Six Liter Silver Oak Bonny's Vineyard 1990
in OWC - Serial #'s 41 & 44 -
Holding for son Alec's wedding
Standard Champagne Bottle Sizes

Bottle NameBottle EquivalencyCapacity
Split
1/4 bottle
18.7 cl
Half
1/2 bottle
37.5 cl
Bottle
1 bottle
750 ml
Magnum
2 bottles
1.5 l
Jeroboam
4 bottles
3 l
Rehoboam
6 bottles
4.5 l
Methuselah
8 bottles
6 l
Salmanazar
12 bottles
9 l
Balthazar
16 bottles
12 l
Nabuchadnezzar
20 bottles
15 l

Display of range of bottles offered at Moet Chandon Champagne House
in Epernay, Champagne, France
9 Liter Salmanazar
Served at daughter
Erin's wedding



Thursday, July 2, 2020

Our Wine Cellar

Our Wine Cellar - deep and diverse - horizontal, verticals, large formats and favorite styles and labels ...

I regularly refer to our wine cellar in these pages. I expose and feature it here. Each month the leading wine publication, Wine Spectator, features a collector in their Collecting column. We and our cellar collection were the feature in the June 15th, 2001 issue.

A highlight of the feature was our collection of birth year vintage wines for the birth years of our children, coupled with our collection of large format bottles of those wines - magnums, 3 liter double magnums, 5 liter Jeroboams, 6 liter Imperials, and a 9 liter Salmanazar.

Indeed, we served fine wines from those large format bottles at our all our childrens' weddings, and we're holding more for the others' upcoming weddings, anniversaries, and for other gala celebrations and events to come.
 
See links to Big Bottles, Birthyear Bottles, and Family celebrations: 


See my feature page Wine Bottle Sizes Explained on the different size bottles for different wine types. 
 
Large format, birth year vintage wines served at
our daughter's wedding.
Our cellar - Its not fancy, its functional, for a purpose.

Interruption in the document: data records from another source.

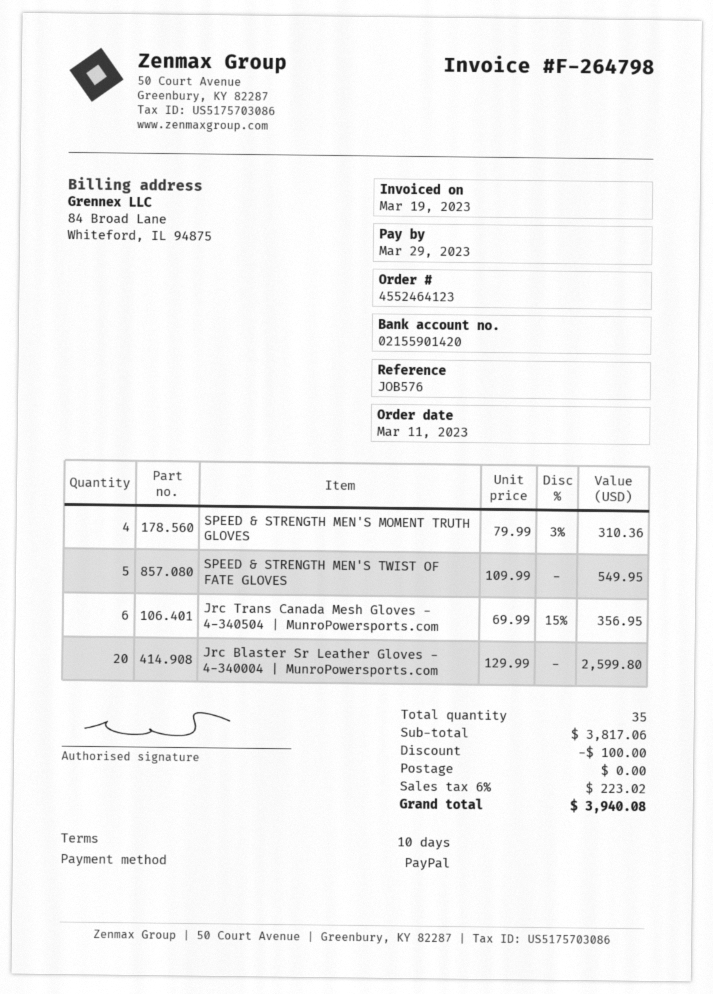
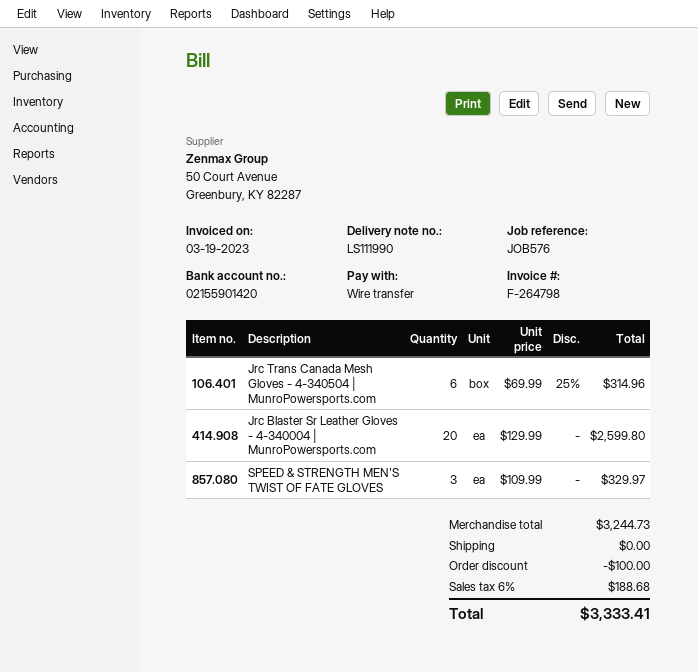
payment method: PayPal -> bank transfer
SPEED & STRENGTH MEN'S MOMENT TRUTH GLOVES: 4 x 79.99 - 3% = 310.36 -> none
SPEED & STRENGTH MEN'S TWIST OF FATE GLOVES: 5 x 109.99 = 549.95 -> 3 x 109.99 = 329.97
Jrc Trans Canada Mesh Gloves - 4-340504 | MunroPowersports.com: 6 x 69.99 - 15% = 356.95 -> 6 x 69.99 - 25% = 314.96
subtotal: 3817.06 -> 3244.73
tax: 6% = 223.02 -> 6% = 188.68
total: 3940.08 -> 3333.41

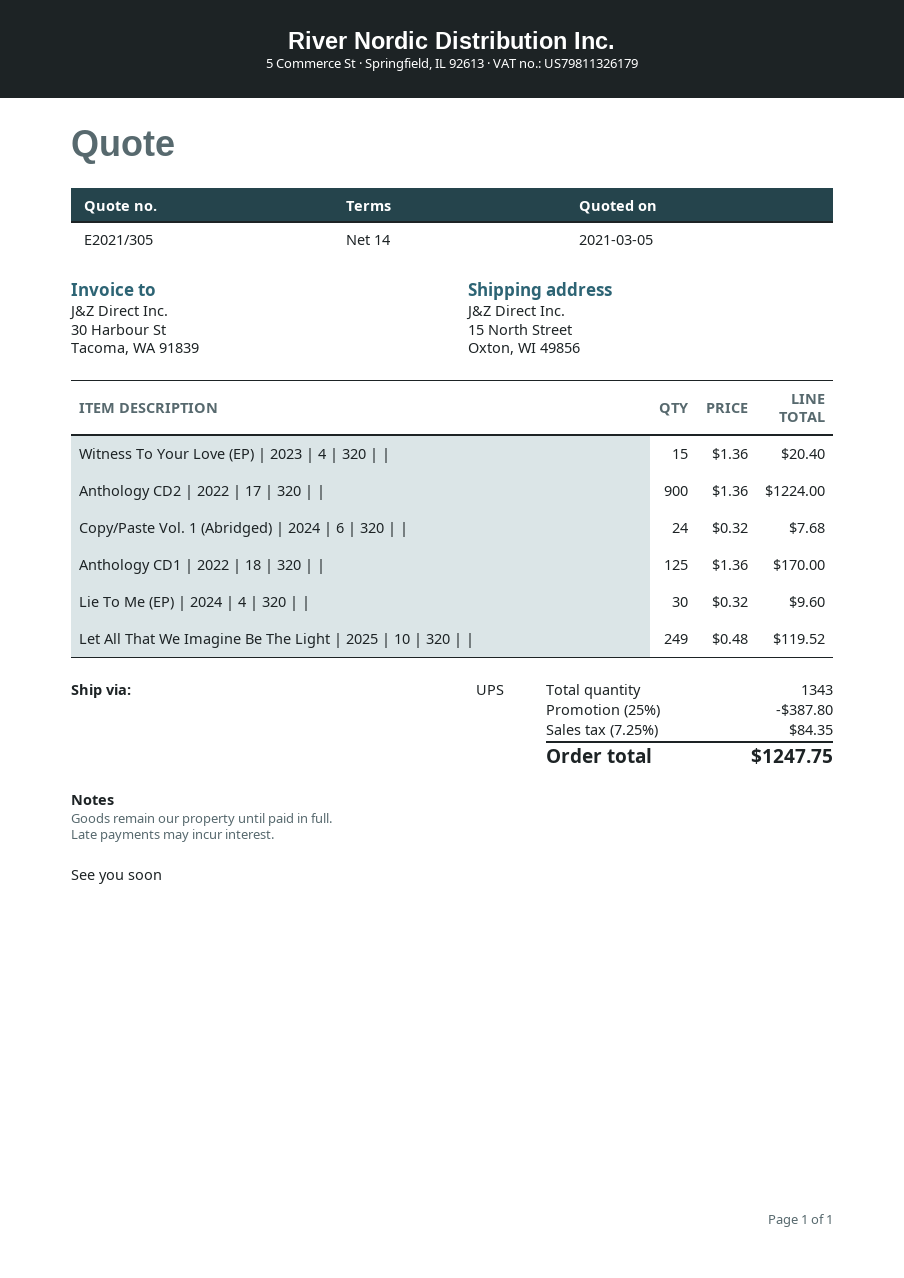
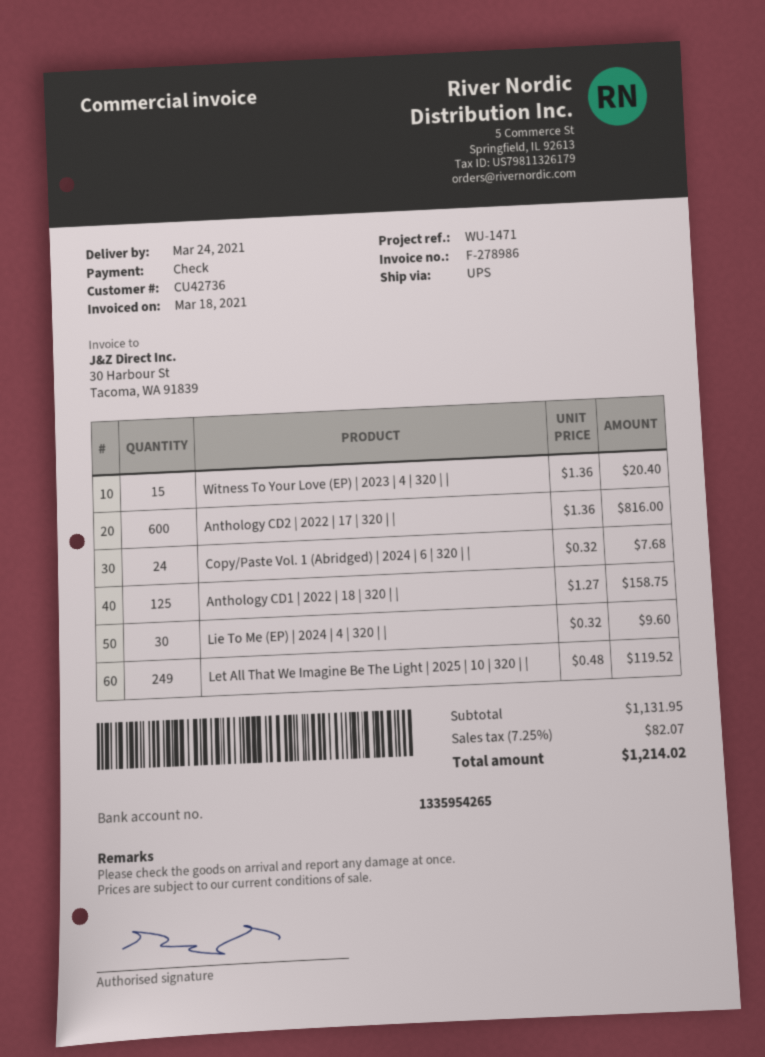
Anthology CD2 | 2022 | 17 | 320 | |: 900 x 1.36 = 1224.00 -> 600 x 1.36 = 816.00
Anthology CD1 | 2022 | 18 | 320 | |: 125 x 1.36 = 170.00 -> 125 x 1.27 = 158.75
discount: 25% = 387.80 -> none
tax: 7.25% = 84.35 -> 7.25% = 82.07
total: 1247.75 -> 1214.02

People often ask me about cellar design. Its a cellar - for wine storage. If you're creating a showroom or tasting or dining room, then so be it.. But who wants to dine in 58 degrees?

Racks? There are all kinds of racks and kits and professional designs and installations. Again, our cellar is utilitarian and the racks were somewhat of a 'family affair'. In fact, most of them were father-son projects over a period of time where we designed and built a wine storage rack as part of a fun, teaching, bonding, collaboration project. 
 
Each section and project provided an opportunity to spend time together and teach basic woodworking as well as project planning and management with my three sons. 

Hence, we have several wine racks of various  bespoke designs, not perfect, but uniquely 'ours', and each a special memory, and functional for the long run, especially those over-engineered or excessively designed, all purpose built for our cellar. 

Our cellar contains racks that were designed and purpose built for standard size 750 ml bottles - some for bulk storage and some for 'display'. 

We also built racks for our large format bottle collection - some for 1500ml or 1.5 liter 'magnum' bottles, 3 liter 'double magnum' bottles, and larger format bottles as well. 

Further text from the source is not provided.